Contes et légendes annamites/Légendes/097 Nguyen cong tru

Contes et légendes annamitesImprimerie coloniale (p. 232-234).


XCVII

NGUYÉN CÔNG TRU.



Nguyèn công trù était un homme du huyên de Nghi xuân, dans le Nghé an. Il avait beaucoup d’intelligence, mais fut cependant refusé plusieurs fois à ses examens. Un jour qu’il était allé voir des danses, il devint amoureux d’une danseuse ; ne possédant pas assez d’argent pour racheter, il s’engagea au service de son frère pour faire la cuisine. Il y resta deux ans sans pouvoir arriver à rien. Une nuit qu’il voulait porter les mains sur cette danseuse, elle le repoussa en disant ù hu ![1] Dépité, il quitta la troupe et alla passer ses examens. Il fut reçu, et aux examens de la cour obtint le titre de bâng nhàn[2].

Il fut nommé phù de Kién xuong, dans la province de Hà nôi. Dans les réjouissances qui furent données à cette occasion, il retrouva sa troupe de danseurs, mais ceux-ci étaient tout étonnés et ne savaient que penser. Il retint la danseuse dont il avait été amoureux et, prenant le maillet à frapper le tambour[3], il lui ordonna de chanter des vers et d’y placer les mots ù hu. À ce signe, la danseuse reconnut qu’il voulait lui rappeler le passé. Elle se leva et chanta aussitôt :

Giang son mot ganh nào nùng,
Tinh trong ù hu, anh kùng nho khong ?[4].

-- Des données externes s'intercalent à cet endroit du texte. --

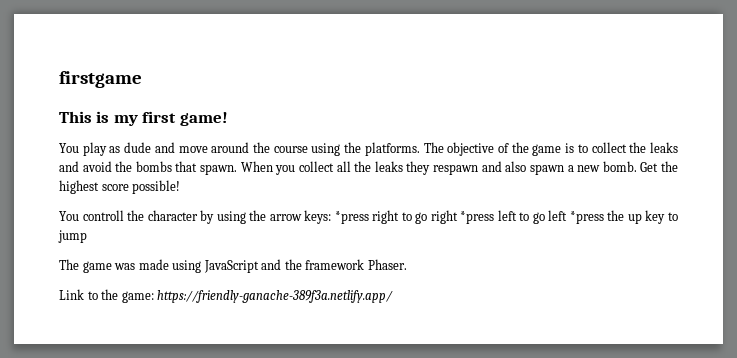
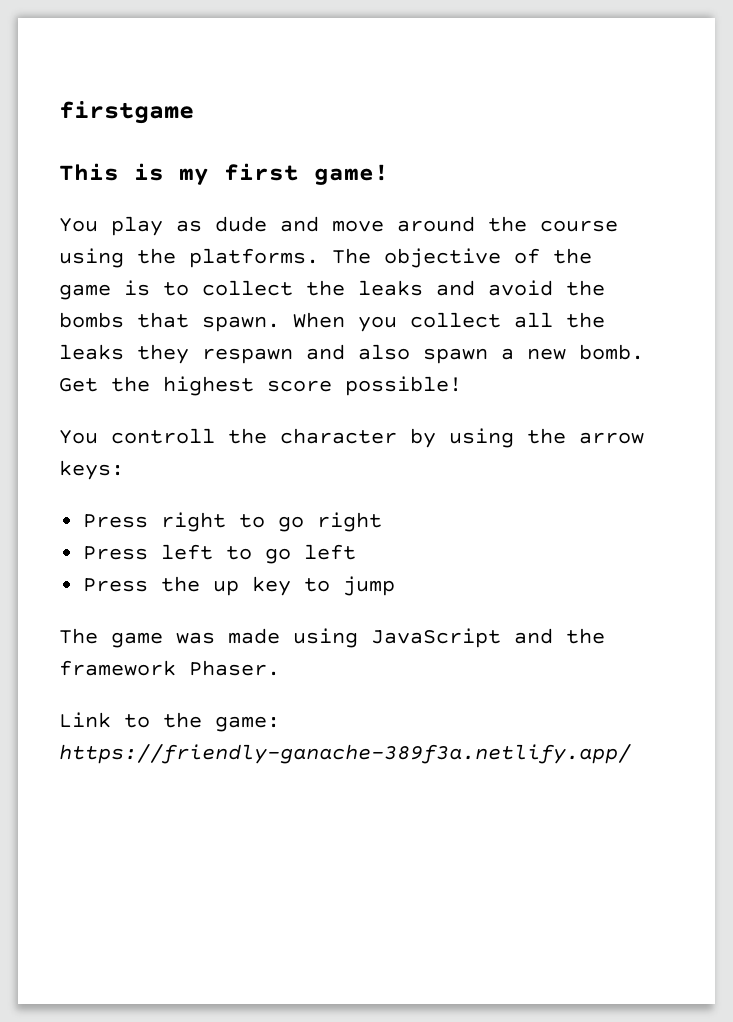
- You controll the character by using the arrow keys: *press right to go right *press left to go left *press the up key to jump
+ You controll the character by using the arrow keys:
+ Press right to go right
+ Press left to go left
+ Press the up key to jump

Passionné pour ma beauté, vous m’avez vu repousser votre amour ; ô héros ! vous en souvenez-vous ?


Nguyén công trù loua son art et se fit reconnaître à son frère. Il la prit comme seconde femme et en eut cinq enfants qui tous arrivèrent aux emplois.

Sous le règne de Minh mang il fut envoyé pour réduire des bandes de pirates chinois et annamites. Il fit prisonnier plus de 50,000 Annamites et obtint de la cour la permission de les établir dans la province de Nam dinh, qui était déserte et où il fonda les huyèn de Kiém son et de Ly âp. Ces huyèn sont riches et florissants Ils révèrent Nguyén công trù sous le titre de Thành hoàng.

La première année Tu dùc, Nguyén công trù se rendit à la cour et demanda trois choses : une augmentation de solde pour les troupes, la liberté du commerce entre le Tonquin et la Basse-Cochinchine et le comblement du marais de Trà son[5]. Il fallait y employer 50,000 hommes pendant dix ans. Si cela ne se faisait pas, il se produirait à l’avenir des rébellions dans le pays. Il ne fut pas écouté et feignit d’être sourd pour obtenir la permission de se retirer de la cour. L’événement prouva qu’il avait raison, car de grandes guerres eurent lieu par la suite.



  1. C’est-à-dire en grognant.
  2. C’est le titre donné au second lauréat dans l’examen du doctorat.
  3. Dans les représentations théâtrales un notable tient le maillet et donne des marques d’approbation en frappant sur un tambour ou tam-tam ad hoc. À chaque coup, il est versé une certaine somme au profit des acteurs.
  4. Il y a de ces vers une variante :
    Giang son môt gânh giu a dong
    Quân không ù hu, anh hung nhô không ?

    Seule au milieu des champs avec un bagage qui eut tenu dans deux paniers, — je vous ai repoussé dans une misérable auberge ; héros ! vous en souvenez-vous ?

    L’explication raisonnée de ces deux traductions serait trop longue, et ici hors de sa place. Dans les vers qui font partie du texte, giang son môt ganh. — le fardeau des fleuves et des montagnes, — désigne les seins de la femme.

  5. Nous voyons ici encore une modification de terrain indiquée comme un moyen d’influer sur la prospérité du royaume.